---- Exercise data

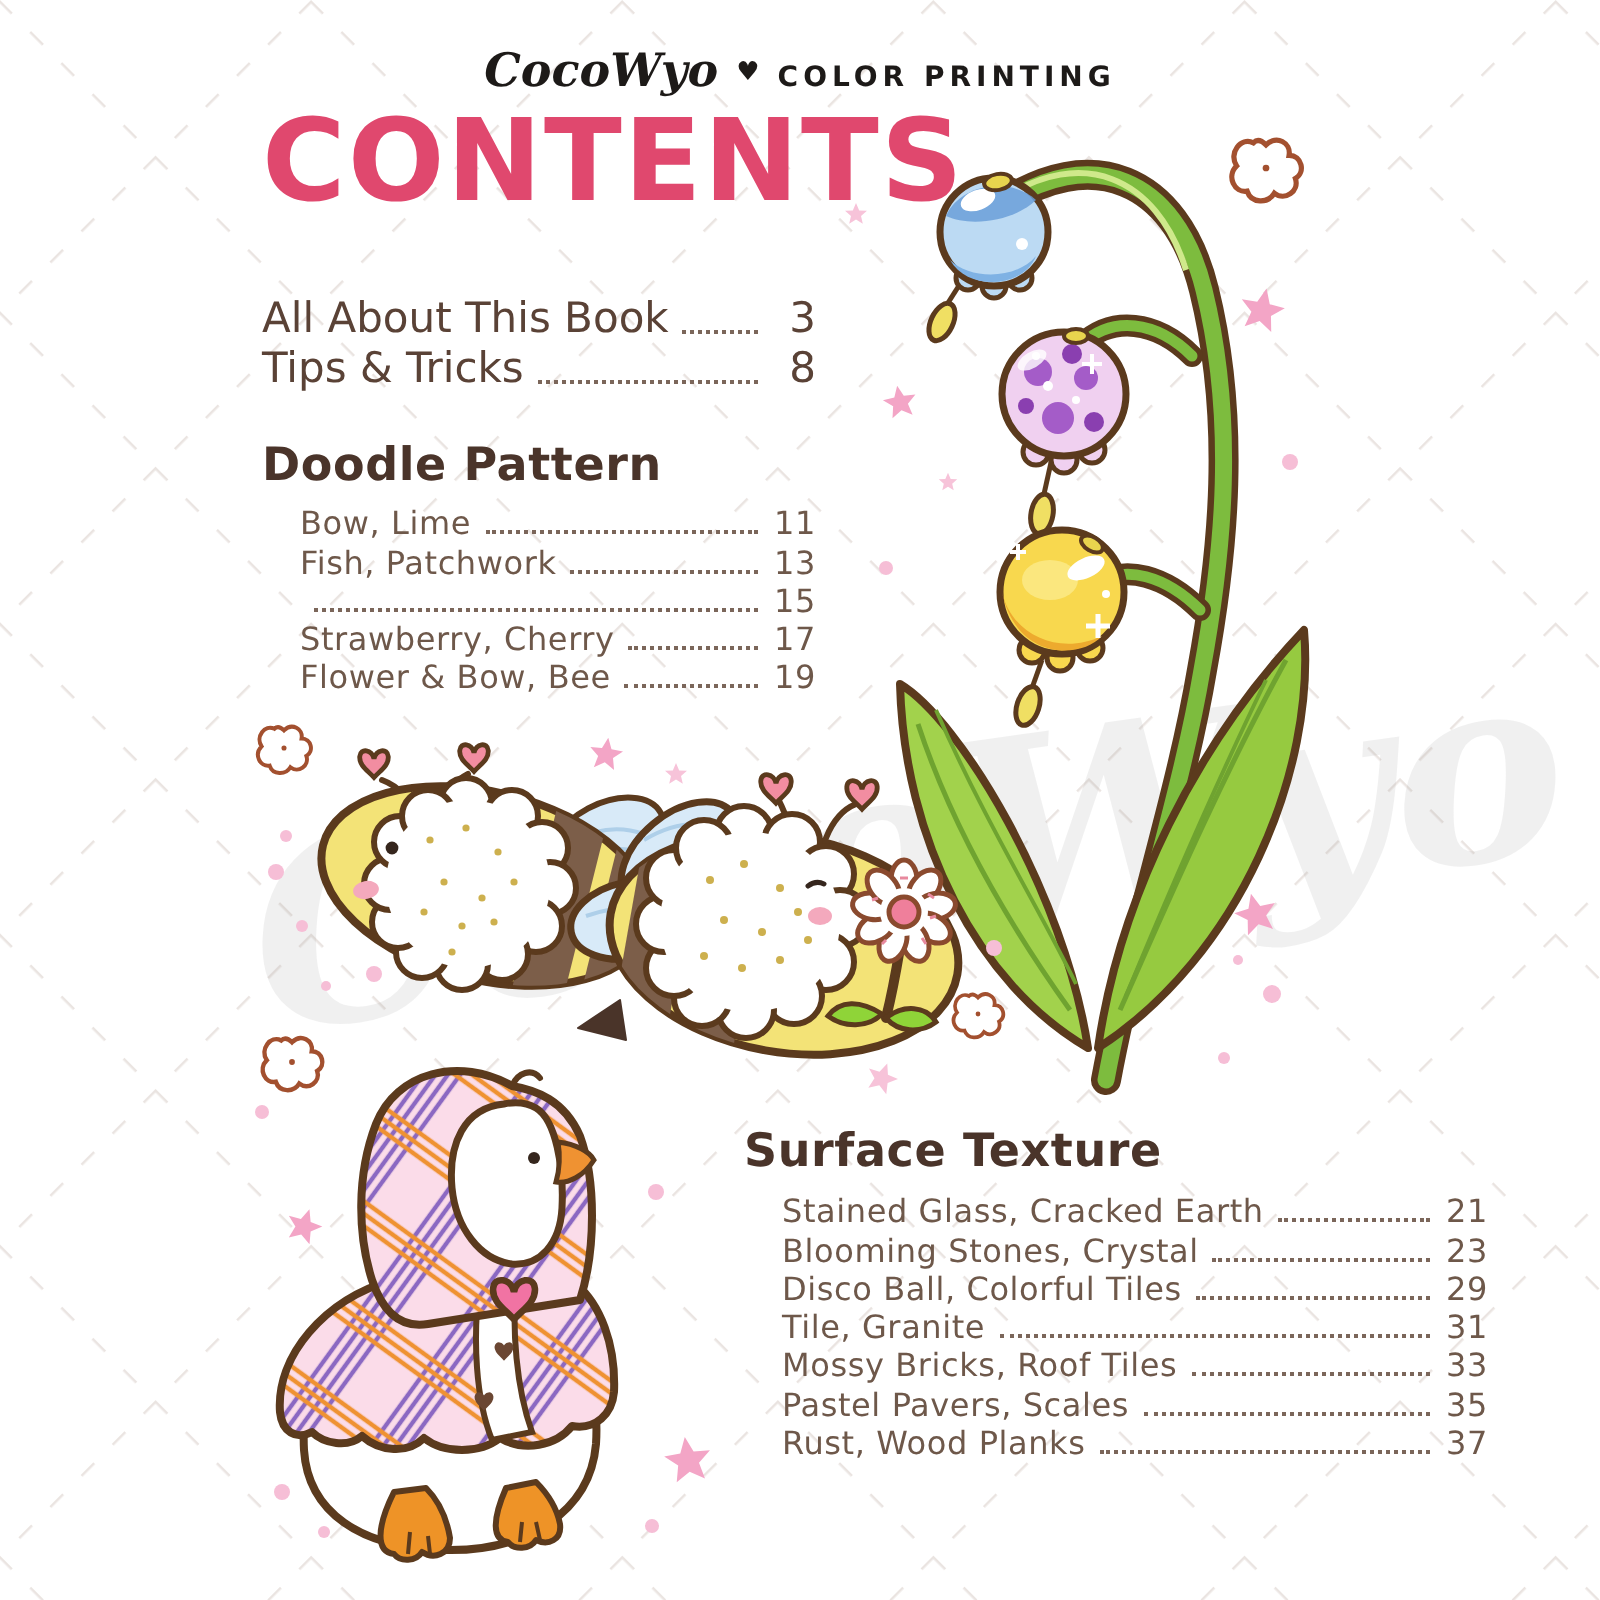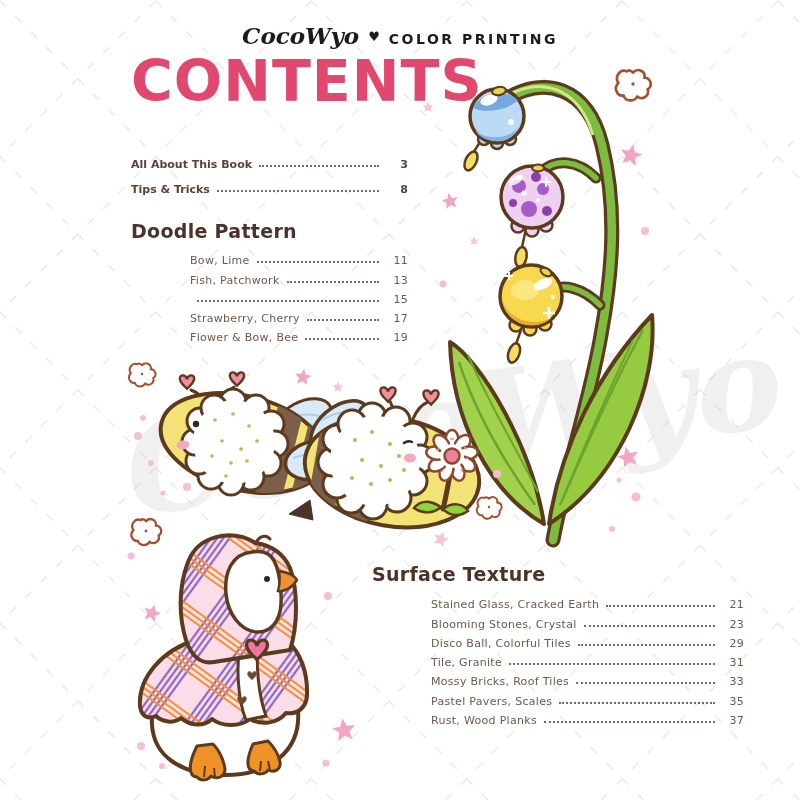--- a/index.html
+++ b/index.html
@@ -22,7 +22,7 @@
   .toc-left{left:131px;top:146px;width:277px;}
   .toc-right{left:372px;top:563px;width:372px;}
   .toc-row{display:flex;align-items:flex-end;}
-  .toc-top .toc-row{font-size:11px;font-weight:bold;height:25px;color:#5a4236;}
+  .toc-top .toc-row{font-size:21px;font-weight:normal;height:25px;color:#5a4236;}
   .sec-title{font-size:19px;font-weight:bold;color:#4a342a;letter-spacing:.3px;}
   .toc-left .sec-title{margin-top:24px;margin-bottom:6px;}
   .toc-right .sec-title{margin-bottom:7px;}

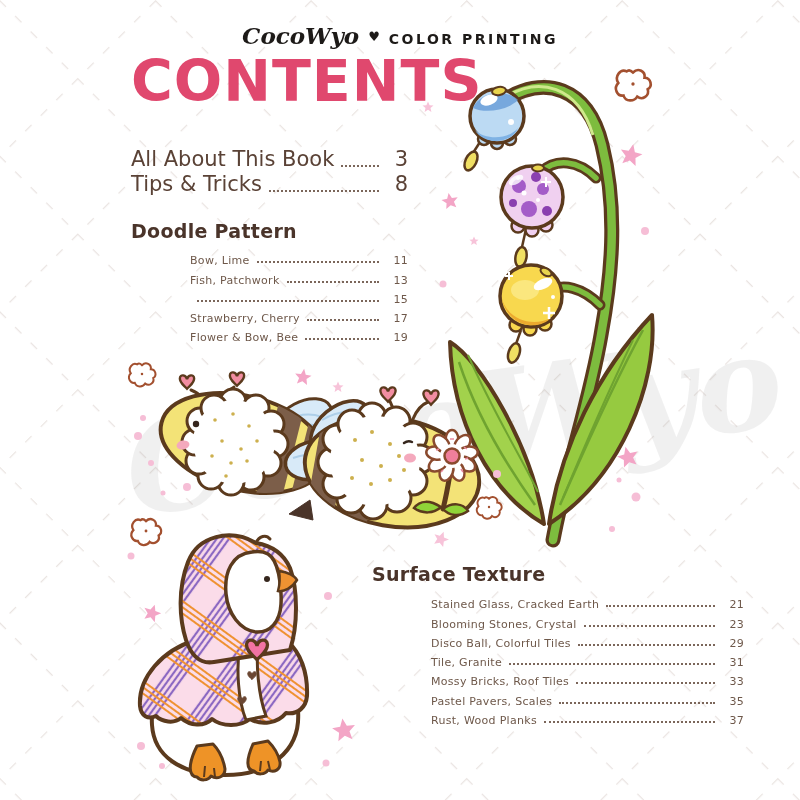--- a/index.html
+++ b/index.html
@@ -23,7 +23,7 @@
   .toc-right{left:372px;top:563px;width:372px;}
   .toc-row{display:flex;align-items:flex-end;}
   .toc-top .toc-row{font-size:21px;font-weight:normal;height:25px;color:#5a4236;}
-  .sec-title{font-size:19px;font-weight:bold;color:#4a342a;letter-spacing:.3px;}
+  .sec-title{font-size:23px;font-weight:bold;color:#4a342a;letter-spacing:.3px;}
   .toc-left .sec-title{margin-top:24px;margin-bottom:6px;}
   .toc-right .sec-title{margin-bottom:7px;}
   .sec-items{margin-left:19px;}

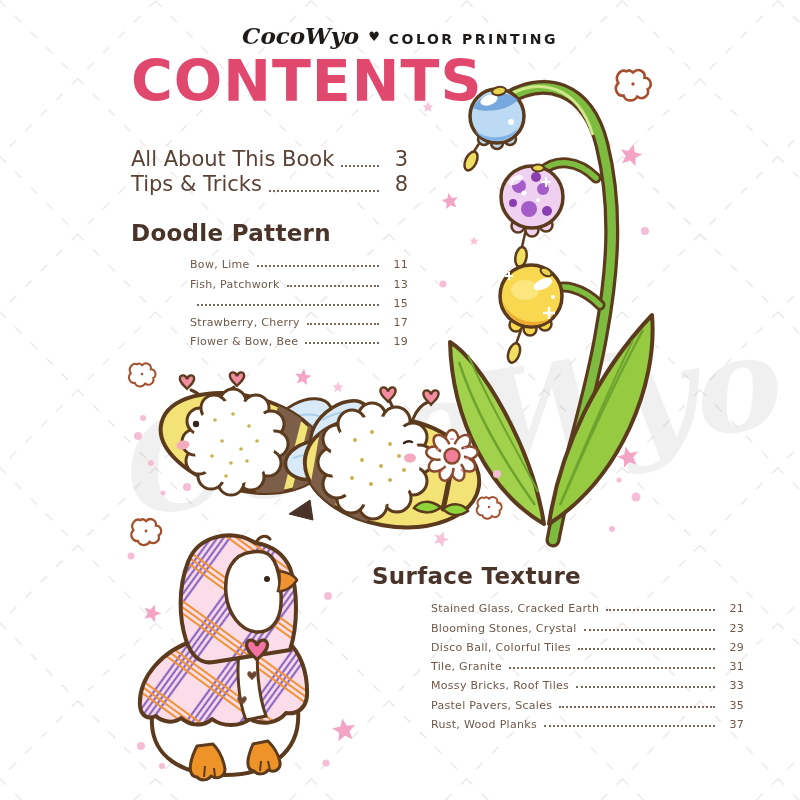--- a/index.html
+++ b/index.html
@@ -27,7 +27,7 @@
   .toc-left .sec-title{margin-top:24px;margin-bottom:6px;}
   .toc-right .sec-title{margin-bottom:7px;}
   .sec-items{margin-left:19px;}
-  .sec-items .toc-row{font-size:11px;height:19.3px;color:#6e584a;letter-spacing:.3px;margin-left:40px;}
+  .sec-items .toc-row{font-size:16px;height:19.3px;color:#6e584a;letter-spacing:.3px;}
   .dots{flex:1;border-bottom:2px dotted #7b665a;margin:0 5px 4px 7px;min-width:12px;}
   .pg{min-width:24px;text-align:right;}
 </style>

--------

Your objective - Give the entries again without a single change, but with no pictures.

Task solution -
--- a/index.html
+++ b/index.html
@@ -22,7 +22,7 @@
   .toc-left{left:131px;top:146px;width:277px;}
   .toc-right{left:372px;top:563px;width:372px;}
   .toc-row{display:flex;align-items:flex-end;}
-  .toc-top .toc-row{font-size:11px;font-weight:bold;height:25px;color:#5a4236;}
+  .toc-top .toc-row{font-size:21px;font-weight:normal;height:25px;color:#5a4236;}
   .sec-title{font-size:19px;font-weight:bold;color:#4a342a;letter-spacing:.3px;}
   .toc-left .sec-title{margin-top:24px;margin-bottom:6px;}
   .toc-right .sec-title{margin-bottom:7px;}

--- a/index.html
+++ b/index.html
@@ -23,7 +23,7 @@
   .toc-right{left:372px;top:563px;width:372px;}
   .toc-row{display:flex;align-items:flex-end;}
   .toc-top .toc-row{font-size:21px;font-weight:normal;height:25px;color:#5a4236;}
-  .sec-title{font-size:19px;font-weight:bold;color:#4a342a;letter-spacing:.3px;}
+  .sec-title{font-size:23px;font-weight:bold;color:#4a342a;letter-spacing:.3px;}
   .toc-left .sec-title{margin-top:24px;margin-bottom:6px;}
   .toc-right .sec-title{margin-bottom:7px;}
   .sec-items{margin-left:19px;}

--- a/index.html
+++ b/index.html
@@ -27,7 +27,7 @@
   .toc-left .sec-title{margin-top:24px;margin-bottom:6px;}
   .toc-right .sec-title{margin-bottom:7px;}
   .sec-items{margin-left:19px;}
-  .sec-items .toc-row{font-size:11px;height:19.3px;color:#6e584a;letter-spacing:.3px;margin-left:40px;}
+  .sec-items .toc-row{font-size:16px;height:19.3px;color:#6e584a;letter-spacing:.3px;}
   .dots{flex:1;border-bottom:2px dotted #7b665a;margin:0 5px 4px 7px;min-width:12px;}
   .pg{min-width:24px;text-align:right;}
 </style>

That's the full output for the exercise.